(……そんだけだよっ)


 冗談を冗談と受け取るだけの余裕なんて、俺にはない。縋る様な気持ちで、俺はアーシュラ様を見つめた。

 アーシュラ様は無言のまま、目を細めて俺を見つめている。花が綻ぶような、幸せそうな笑み。涙で瞳が潤んでいた。

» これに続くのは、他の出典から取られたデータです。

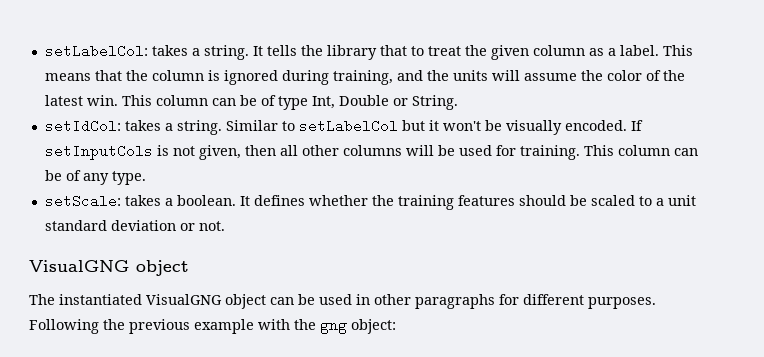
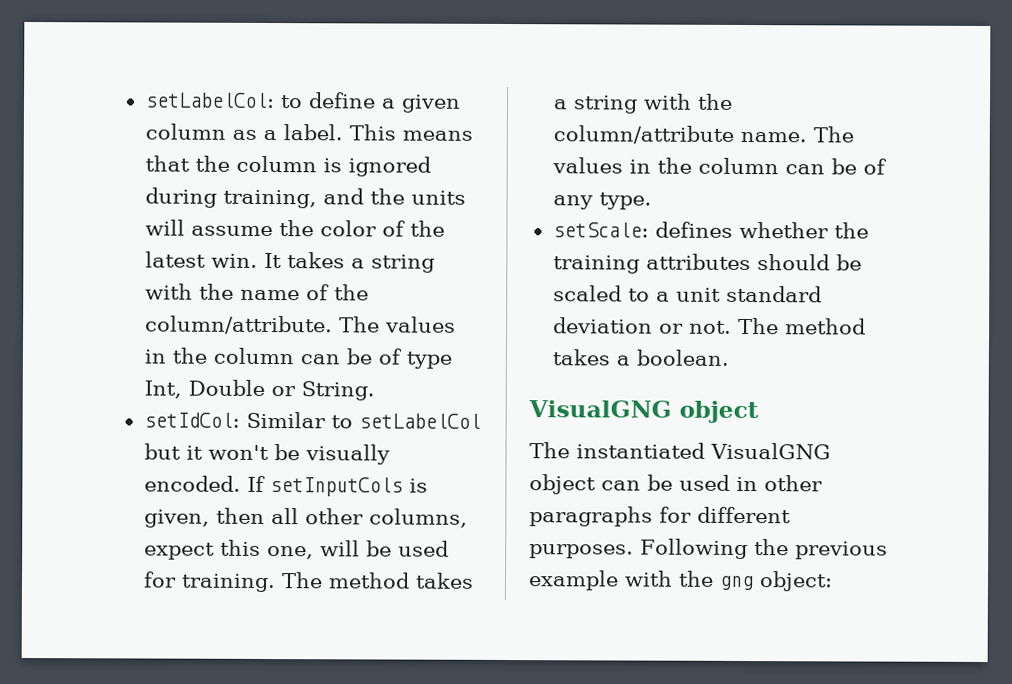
[151,45,487,60] takes a string. It tells the library that to treat the -> [279,92,396,109] to define a
[121,95,152,106] This -> [263,252,435,273] [144,283,369,301] [144,315,456,335] [143,347,207,364] It takes a string with the name of the column/attribute. The values in the
[124,120,222,135] takes a string. -> (240, 420) none
[172,146,195,156] not -> (428, 485) none
[342,145,402,156] columns -> [368,508,468,528] [143,539,314,560] columns, expect this one,
[583,145,614,156] This -> [280,572,474,589] [552,93,733,114] [552,125,854,144] [551,157,692,174] The method takes a string with the column/attribute name. The values in the
[124,195,250,206] takes a boolean. It -> (649, 230) none
[457,195,515,206] features -> [645,253,751,271] attributes
(225, 226) none -> [737,317,866,335] [551,349,729,366] The method takes a boolean.

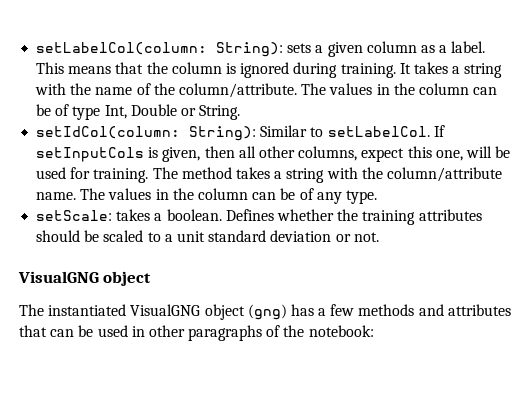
[144,92,376,109] setLabelCol: to define -> [36,42,312,57] setLabelCol(column: String): sets
[222,188,466,209] [144,219,445,237] [144,251,258,268] training, and the units will assume the color of the latest win. -> [340,63,396,78] training.
[143,411,481,429] [143,443,390,465] [143,475,241,492] setIdCol: Similar to setLabelCol but it won't be visually encoded. -> [36,125,430,141] setIdCol(column: String): Similar to setLabelCol.
[654,221,733,238] defines -> [116,209,274,221] takes a boolean. Defines
[737,317,866,335] [551,349,729,366] The method takes a boolean. -> (379, 237) none
(596, 484) none -> [247,304,511,320] [19,325,47,337] (gng) has a few methods and attributes that
[659,506,791,524] [529,538,888,560] [528,570,833,592] for different purposes. Following the previous example with the gng object: -> [266,325,374,337] of the notebook:

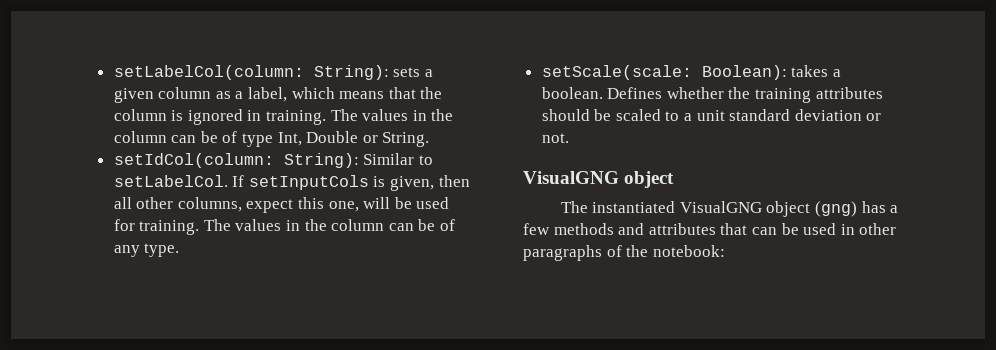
[451,41,486,53] [36,62,65,74] label. This -> [248,87,335,102] label, which
[293,62,503,78] [35,83,297,98] during training. It takes a string with the name of the column/attribute. -> [247,110,327,125] in training.
[181,167,502,183] [36,188,106,200] method takes a string with the column/attribute name. The -> (231, 225) none
[36,210,113,221] setScale: -> [541,65,787,80] setScale(scale: Boolean):

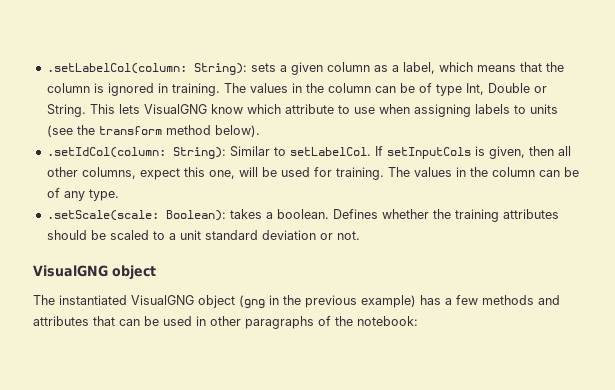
[113,65,304,80] setLabelCol(column: -> [46,63,187,74] .setLabelCol(column:
[113,153,274,168] // setIdCol(column: -> [89,104,558,117] [46,125,260,137] [46,147,166,158] This lets VisualGNG know which attribute to use when assigning labels to units (see the transform method below). // .setIdCol(column:
[541,65,692,80] setScale(scale: -> [46,210,159,221] .setScale(scale:
[814,201,857,217] (gng) -> [239,295,416,308] (gng in the previous example)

「――――だって、ローラン様のことは『好き』なんて言葉じゃ全然足りないもんっ」


 そう言って勢いよく俺の胸に飛び込んで来たアーシュラ様を、優しく抱き留める。上着がアーシュラ様の涙で濡れた。気づけば俺の頬も、彼女と同じように濡れていた。幸せを形にしたみたいな、温かな涙だった。


「俺もです。……アーシュラ様を愛してます」


 言えば、アーシュラ様は綺麗な顔をぐちゃぐちゃに歪める。それから、エグエグとしゃくり上げながら涙を流した。聖女らしさの欠片もない泣き方だ。
 けれど俺は、そんなアーシュラ様が好きだ。大好きだ。


「改めて――――俺の妻になっていただけますか?」


 俺はアーシュラ様の前に跪き、彼女の手を握って求婚の言葉を述べた。陛下や殿下、父が俺のプロポーズを見守っている。きっと後で死ぬほど揶揄われるのだろうが、甘んじて受け入れよう。
 それでも今、どうしても、アーシュラ様に想いを伝えたかった。


「はい、喜んで!」


 勢いよく返事が返ってくる。嬉しくて、幸せで堪らない。
 俺達は顔を見合わせ、満面の笑みを浮かべたのだった。